Web document revisions:
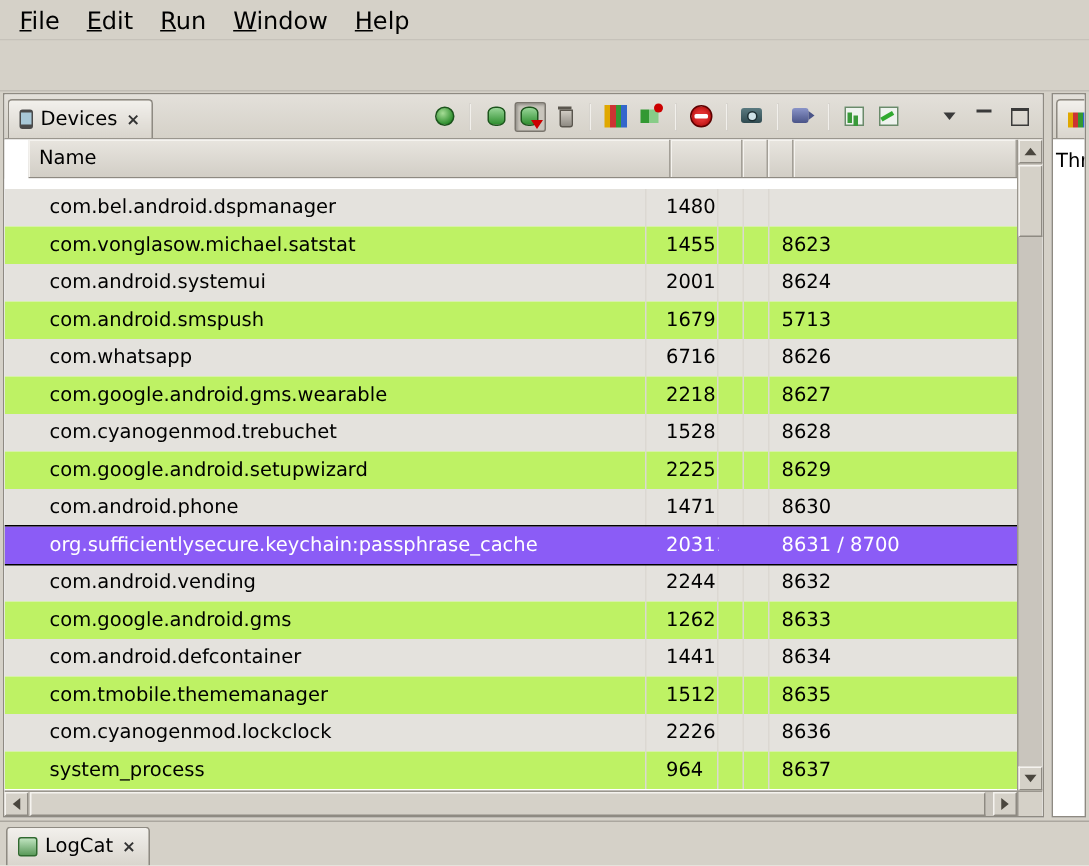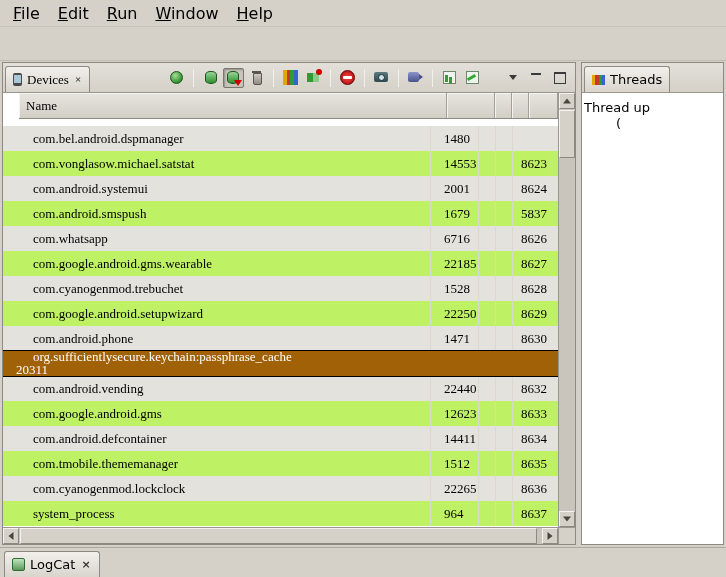--- a/index.html
+++ b/index.html
@@ -16,21 +16,21 @@
   .menubar { height:27px; display:flex; align-items:center; padding-left:4px; background:#d5d1c8; border-bottom:1px solid #c6c2ba; }
   .menu-item { display:inline-block; padding:0 9px; line-height:25px; font-size:16px; cursor:default; }
   .menu-item::first-letter { text-decoration:underline; }
 
   
   .toolbar-strip { height:34px; background:#d5d1c8; border-bottom:1px solid #c0bcb4; }
 
   
   .main { height:486px; display:flex; padding:1px 2px 2px 2px; }
   .panel { border:1px solid #8e8a82; background:#fff; display:flex; flex-direction:column; }
-  .devices-panel { width:574px;font-family:Liberation Serif, serif; }
+  .devices-panel { width:694px; }
   .sash { width:5px; background:#d5d1c8; }
   .threads-panel { flex:1; overflow:hidden; }
 
   .panel-head { height:30px; flex:0 0 30px; display:flex; align-items:flex-end; background:linear-gradient(#e3e0da,#d5d1c8); border-bottom:1px solid #9a968e; overflow:hidden; }
   .tab { height:26px; padding:0 7px; margin-left:2px; display:flex; align-items:center; gap:5px;
          background:linear-gradient(#f2f0ec,#d9d5cd); border:1px solid #8e8a82; border-bottom:none;
          border-radius:3px 3px 0 0; white-space:nowrap; }
   .tab-close { font-size:11px; font-weight:bold; color:#333; padding:0 1px; line-height:1; }
 
   .devices-tab-icon { width:9px; height:13px; background:#4a4a4a; border-radius:2px; position:relative; }
@@ -71,21 +71,21 @@
   
   .table-region { position:relative; flex:1; background:#fff; overflow:hidden; }
   .header-row { position:absolute; top:0; left:16px; right:17px; height:26px; display:flex; background:linear-gradient(#e8e5df,#d2cec6); border-bottom:1px solid #8e8a82; }
   .hcell { height:100%; display:flex; align-items:center; padding-left:7px; border-right:1px solid #a39f97; box-shadow:inset 1px 1px 0 #f5f3ef; white-space:nowrap; overflow:hidden; }
 
   .rows-viewport { position:absolute; top:26px; left:0; right:17px; bottom:17px; background:#fff; overflow:hidden; }
   .top-gap { height:7px; background:#fff; }
   .trow { height:25px; display:flex; align-items:stretch; }
   .stripe-a { background:#e4e2dd; }
   .stripe-b { background:#bef264; }
-  .trow.sel { background:#a16207; color:#fff; outline:1px solid #000; position:relative; z-index:1;flex-direction:column; }
+  .trow.sel { background:#8b5cf6; color:#fff; outline:1px solid #000; position:relative; z-index:1; }
   .cell { display:flex; align-items:center; overflow:hidden; white-space:nowrap; }
   .trow:not(.sel) .cell:not(.c-port) { border-right:1px solid #dbd8d2; }
   .c-name { width:428px; padding-left:30px; }
   .c-pid  { width:48px; padding-left:13px; }
   .c-e    { width:17px; }
   .c-port { flex:1; padding-left:8px; }
   .hcell.c-name { padding-left:7px; }
 
   
   .vscroll { position:absolute; top:0; right:0; bottom:17px; width:17px; background:#c9c5bd; border-left:1px solid #9a968e; }
@@ -216,21 +216,21 @@
               <div class="cell c-pid">2001</div>
               <div class="cell c-e"></div>
               <div class="cell c-e"></div>
               <div class="cell c-port">8624</div>
             </div>
             <div class="trow stripe-b">
               <div class="cell c-name">com.android.smspush</div>
               <div class="cell c-pid">1679</div>
               <div class="cell c-e"></div>
               <div class="cell c-e"></div>
-              <div class="cell c-port">5837</div>
+              <div class="cell c-port">5713</div>
             </div>
             <div class="trow stripe-a">
               <div class="cell c-name">com.whatsapp</div>
               <div class="cell c-pid">6716</div>
               <div class="cell c-e"></div>
               <div class="cell c-e"></div>
               <div class="cell c-port">8626</div>
             </div>
             <div class="trow stripe-b">
               <div class="cell c-name">com.google.android.gms.wearable</div>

Task:
Count the lines of the entries above that contain the word "name" and give only the number.

Response area:
5